Responses to Week 3 Poll Questions

MGMT 306

• Can you go over again how to solve an LP model in Excel?

  Here is an example from start to finish. Let’s imagine we have the following problem description:

  A company needs to hire staff for a customer support help desk. Staff can be hired on one of three shifts:

  • Shift A staff work from 8am-2pm and cost $107 per day
  • Shift B staff work from 10am-4pm and cost $95 per day
  • Shift C staff work from 12pm-6pm and cost $84 per day

  Management has set coverage requirements:

  Time slot	Required staff
  8am-10am	8
  10am-12pm	14
  12pm-2pm	18
  2pm-4pm	10
  4pm-6pm	6

  Write an LP model to minimize total costs while meeting coverage requirements. Solve this LP in Excel.
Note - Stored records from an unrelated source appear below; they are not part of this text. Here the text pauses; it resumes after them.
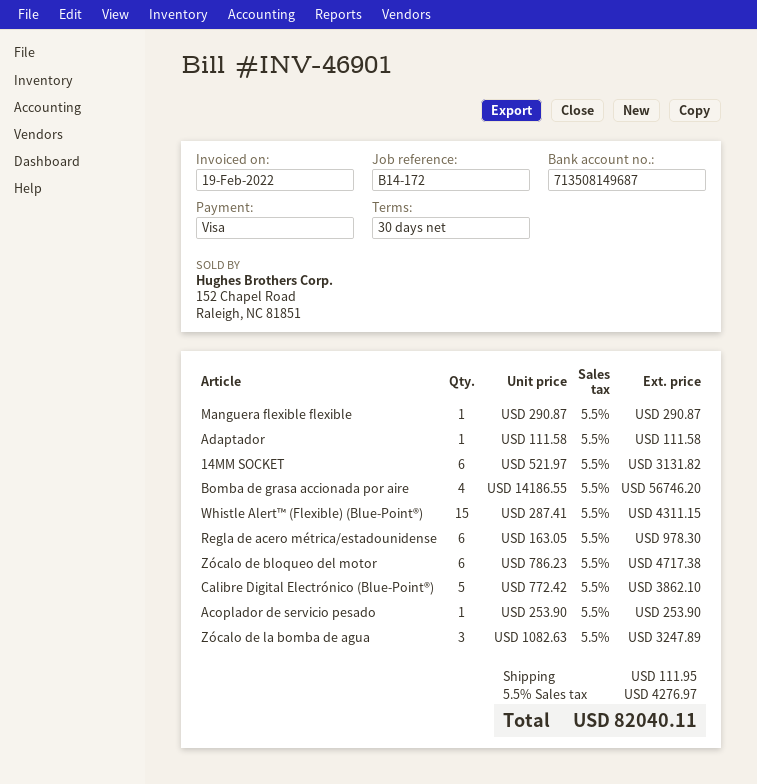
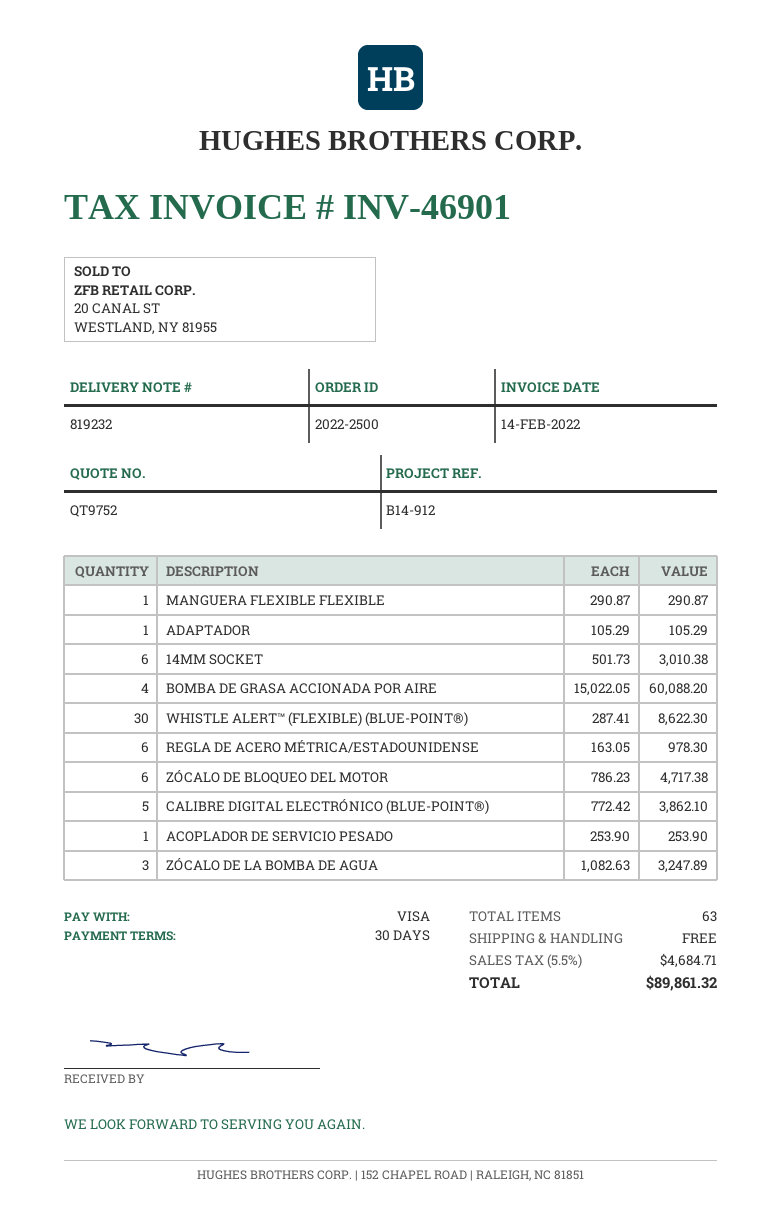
invoice date: 2022-02-19 -> 2022-02-14
reference: B14-172 -> B14-912
Adaptador: 1 x 111.58 = 111.58 -> 1 x 105.29 = 105.29
14MM SOCKET: 6 x 521.97 = 3131.82 -> 6 x 501.73 = 3010.38
Bomba de grasa accionada por aire: 4 x 14186.55 = 56746.20 -> 4 x 15022.05 = 60088.20
Whistle Alert™ (Flexible) (Blue-Point®): 15 x 287.41 = 4311.15 -> 30 x 287.41 = 8622.30
shipping: 111.95 -> 0.00
tax: 5.5% = 4276.97 -> 5.5% = 4684.71
total: 82040.11 -> 89861.32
  We will use the variables \[\begin{aligned} &A&&\text{number of staff to hire in shift A}\\ &B&&\text{number of staff to hire in shift B}\\ &C&&\text{number of staff to hire in shift C}\\ \end{aligned}\] and consider the LP model \[\begin{aligned} \min\quad & 107 A + 95 B + 84 C &&\text{total cost}\\ \text{s.t.}\quad & A \geq 8 && \text{8am-10am coverage}\\ & A+B \geq 14 && \text{10am-12pm coverage}\\ & A+B+C \geq 18 && \text{12pm-2pm coverage}\\ & B+C \geq 10 && \text{2pm-4pm coverage}\\ & C \geq 6 && \text{4pm-6pm coverage}\\ & A,B,C\geq 0 &&\text{nonnegativity} \end{aligned}\]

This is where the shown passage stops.